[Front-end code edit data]

╔══

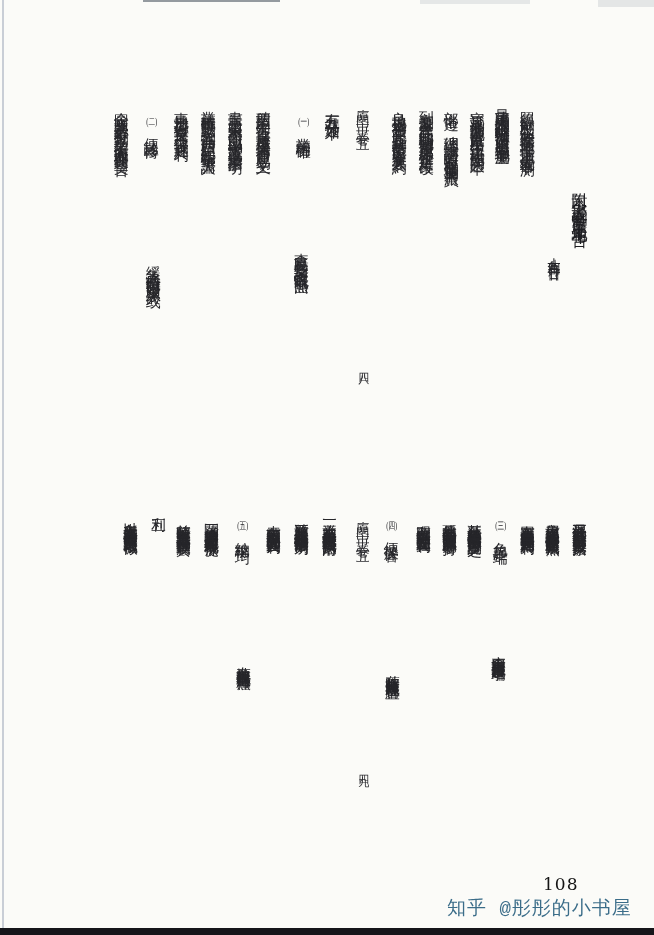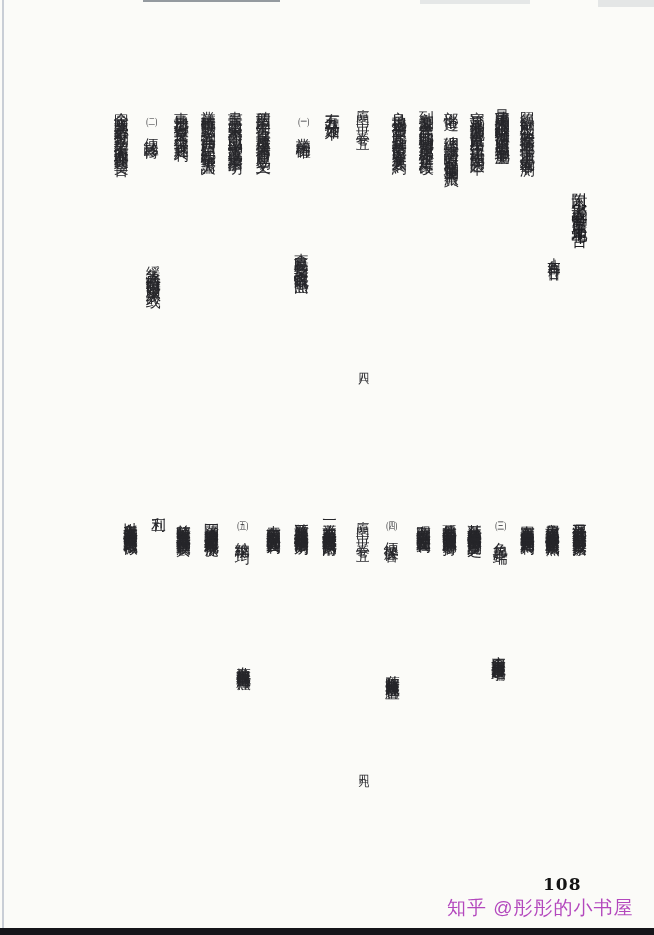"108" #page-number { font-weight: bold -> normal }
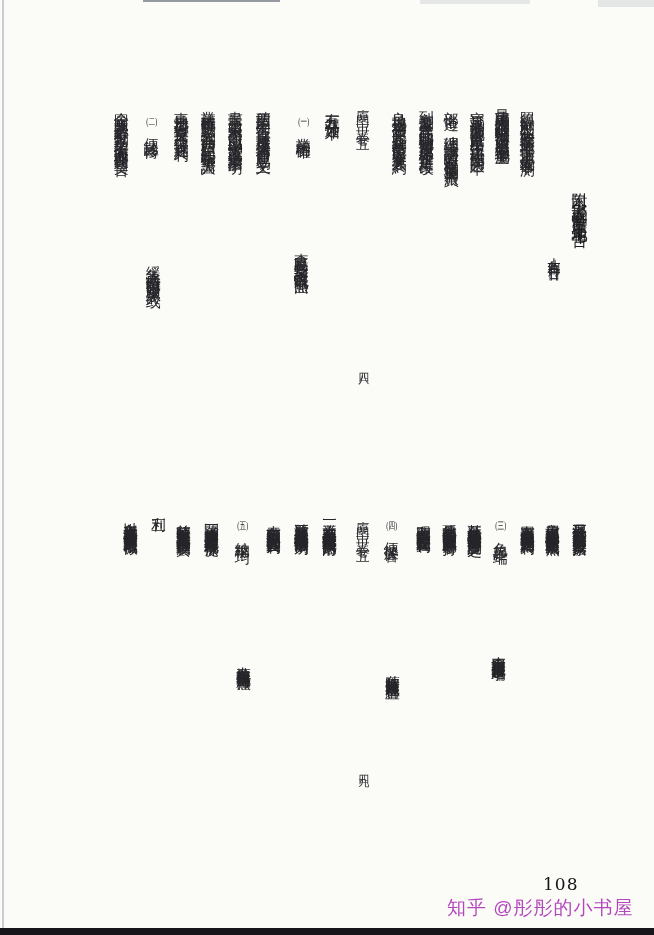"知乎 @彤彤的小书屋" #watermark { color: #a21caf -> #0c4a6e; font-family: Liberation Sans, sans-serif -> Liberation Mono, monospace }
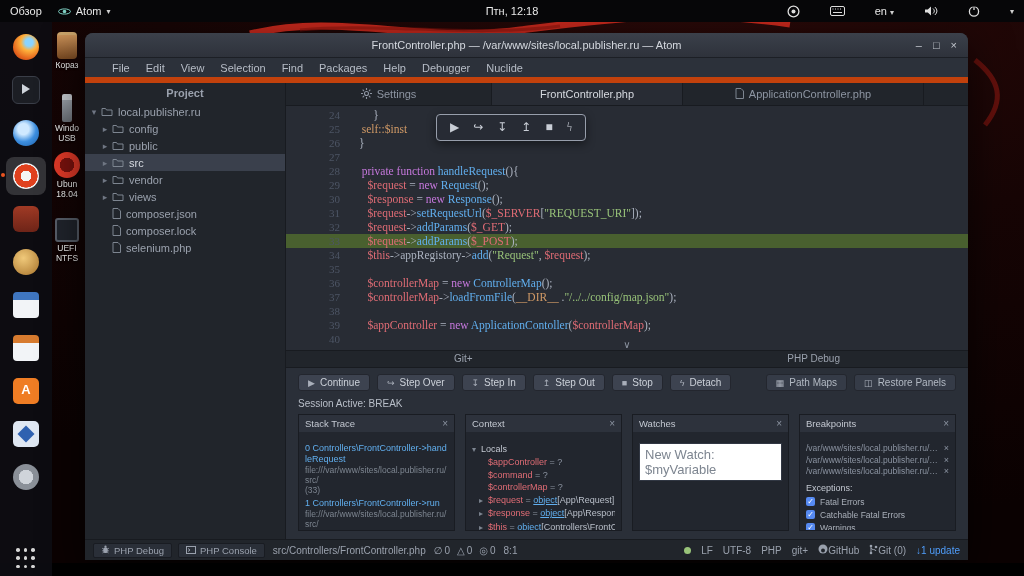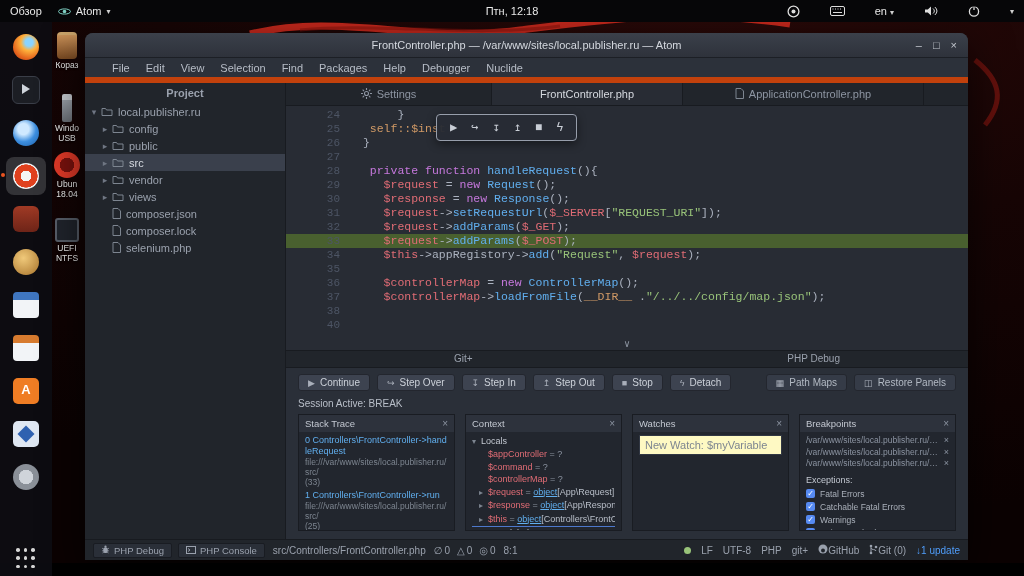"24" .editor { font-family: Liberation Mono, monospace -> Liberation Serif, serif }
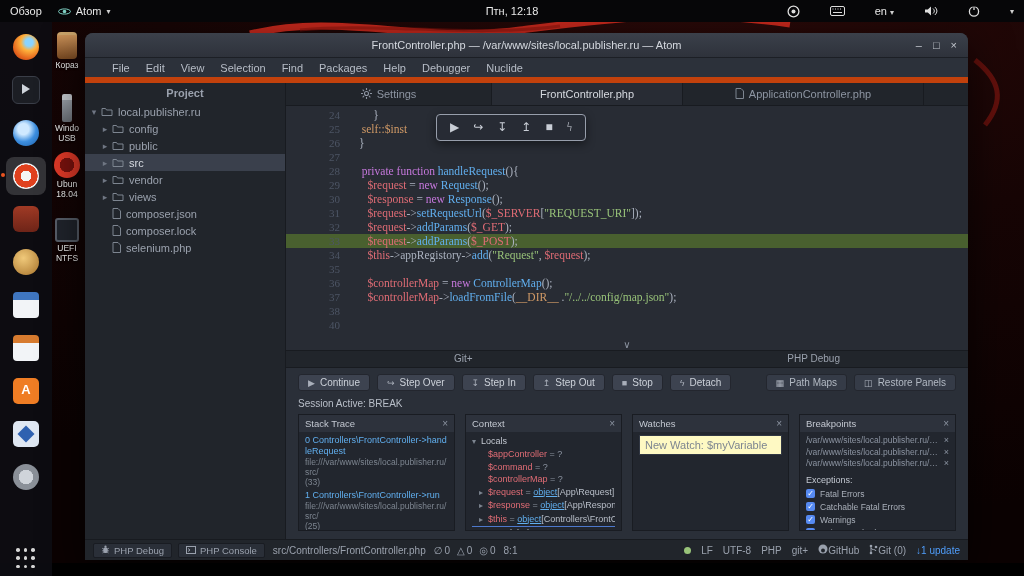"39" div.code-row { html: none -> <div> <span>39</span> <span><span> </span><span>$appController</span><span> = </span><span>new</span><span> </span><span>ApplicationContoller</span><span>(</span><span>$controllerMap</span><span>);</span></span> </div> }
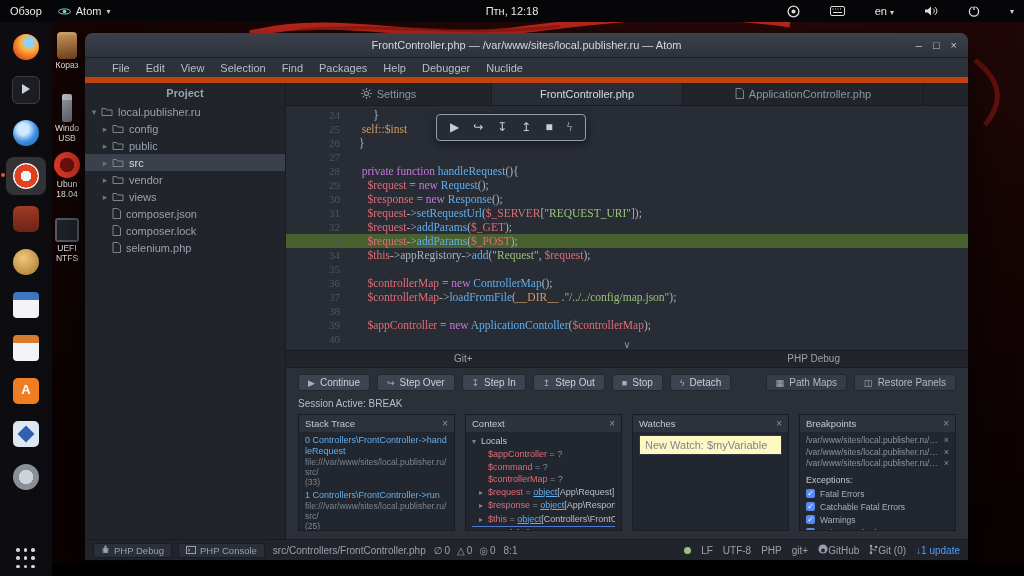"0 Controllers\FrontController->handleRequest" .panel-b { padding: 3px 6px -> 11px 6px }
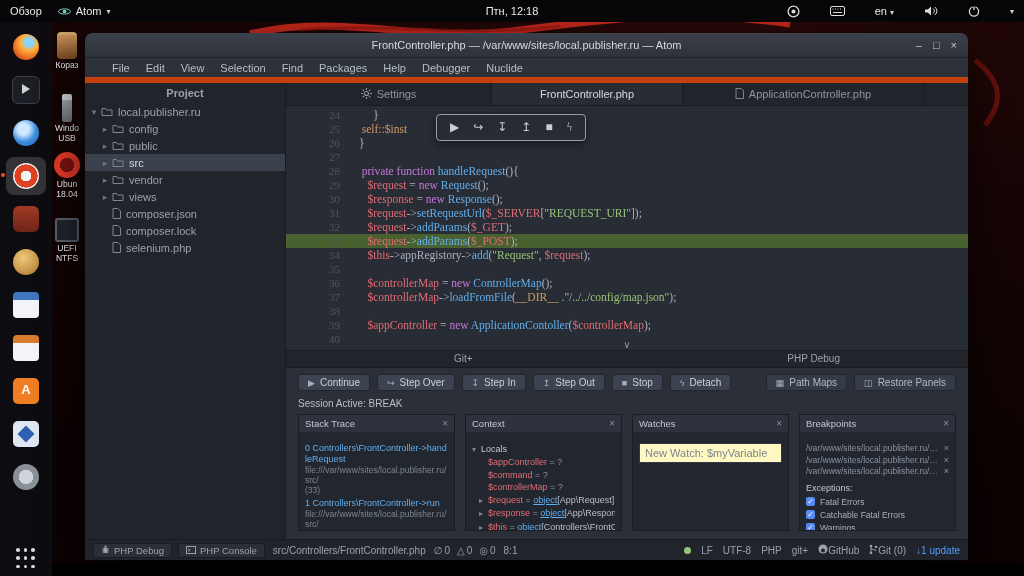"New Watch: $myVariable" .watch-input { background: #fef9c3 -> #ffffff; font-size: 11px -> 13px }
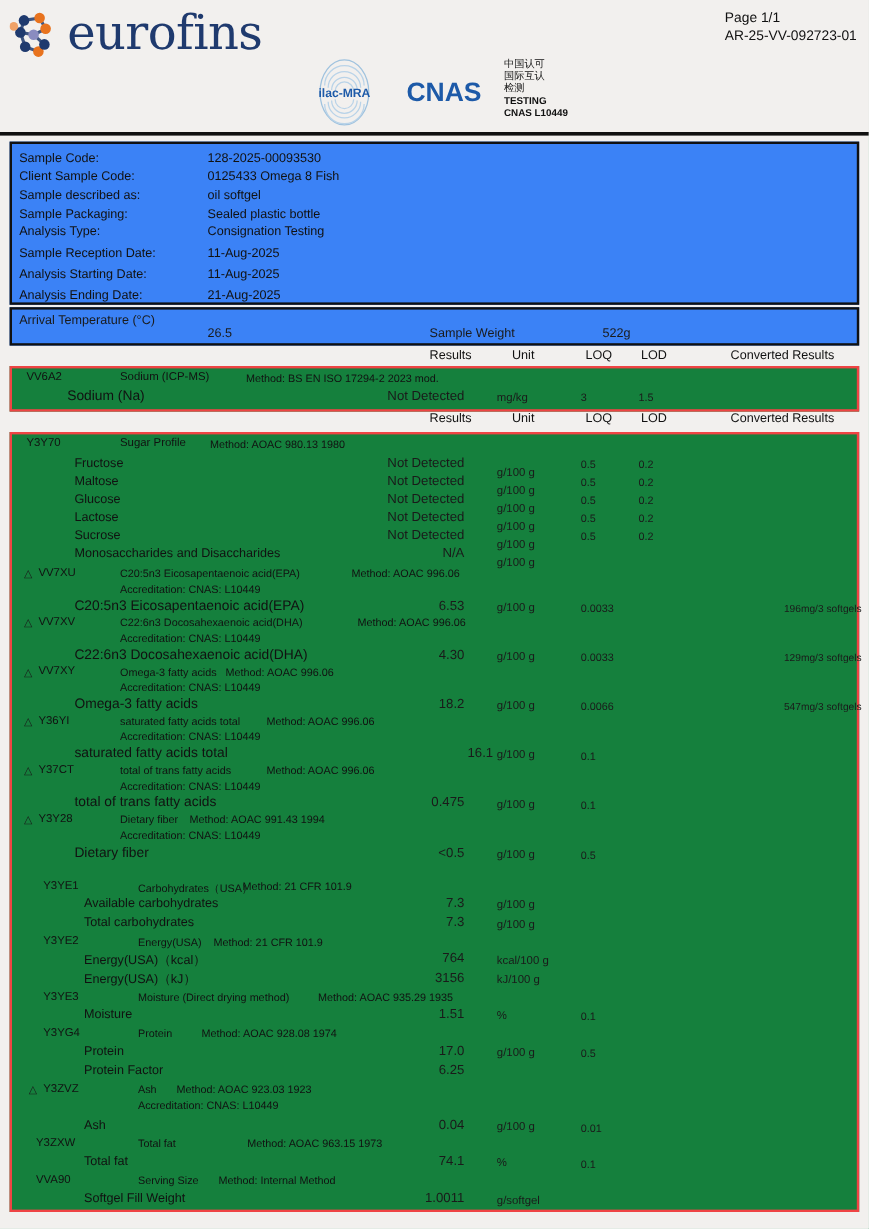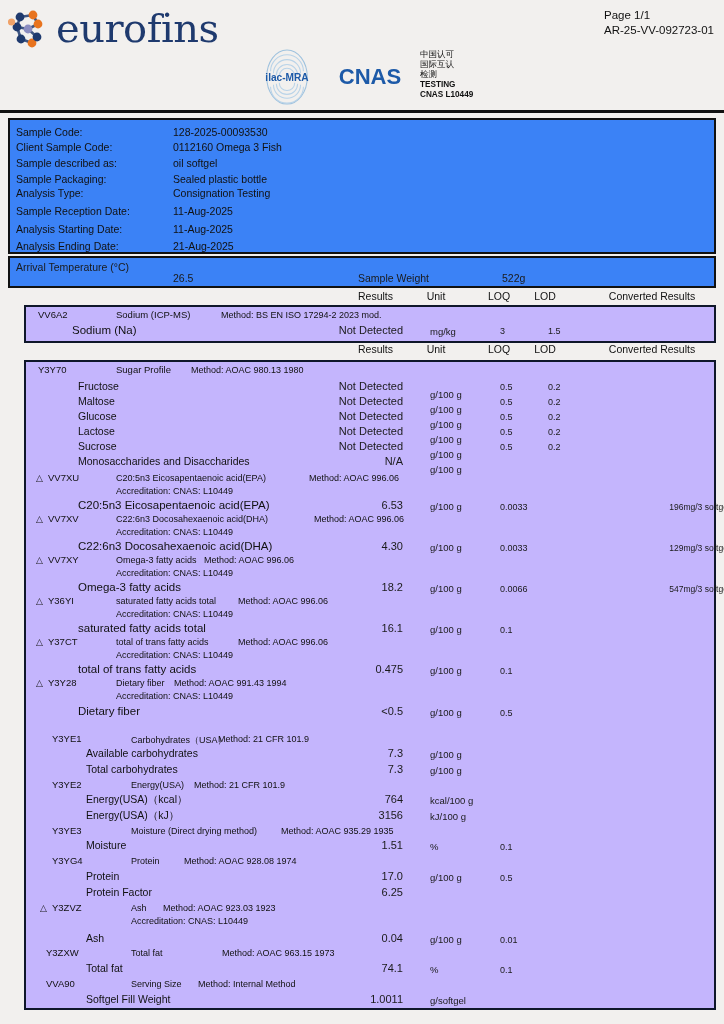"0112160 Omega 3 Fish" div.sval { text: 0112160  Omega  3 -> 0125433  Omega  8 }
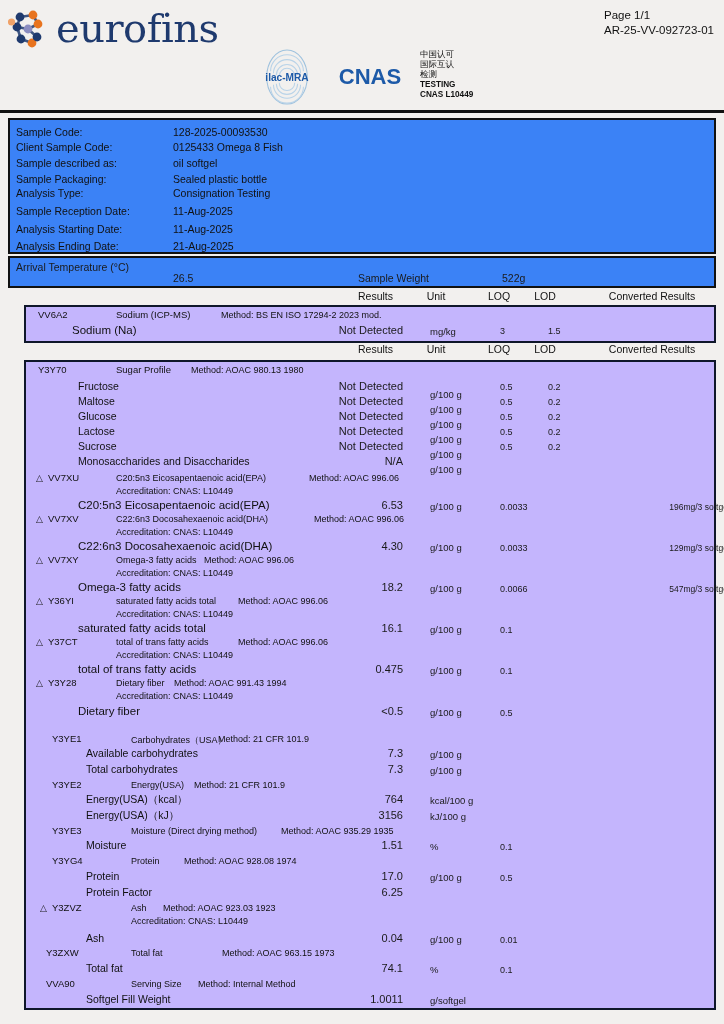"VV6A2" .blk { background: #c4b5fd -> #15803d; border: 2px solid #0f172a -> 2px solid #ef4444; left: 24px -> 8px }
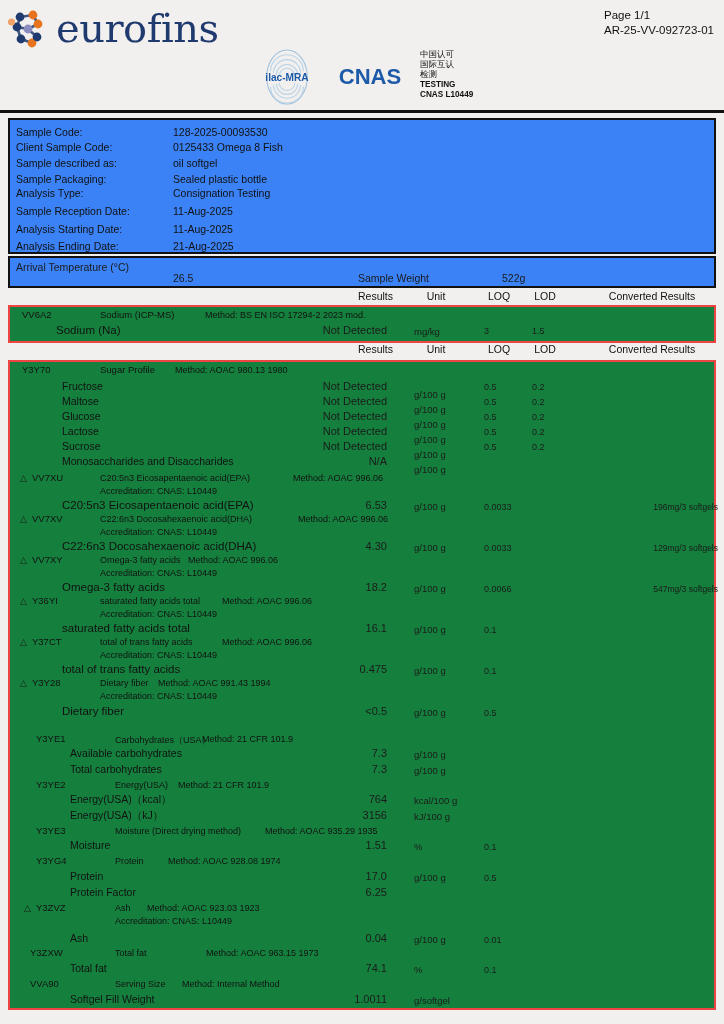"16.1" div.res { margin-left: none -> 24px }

╚══

■ EXERCISE AIM:
Above are records with pictures. Reproduce exactly only the lines from the line with "Mono, monospace ->" through the line with "padding: 3px 6px", both ends included, and leave the pictures out.

■ TASK ANSWER:
"24" .editor { font-family: Liberation Mono, monospace -> Liberation Serif, serif }
"39" div.code-row { html: none -> <div> <span>39</span> <span><span> </span><span>$appController</span><span> = </span><span>new</span><span> </span><span>ApplicationContoller</span><span>(</span><span>$controllerMap</span><span>);</span></span> </div> }
"0 Controllers\FrontController->handleRequest" .panel-b { padding: 3px 6px -> 11px 6px }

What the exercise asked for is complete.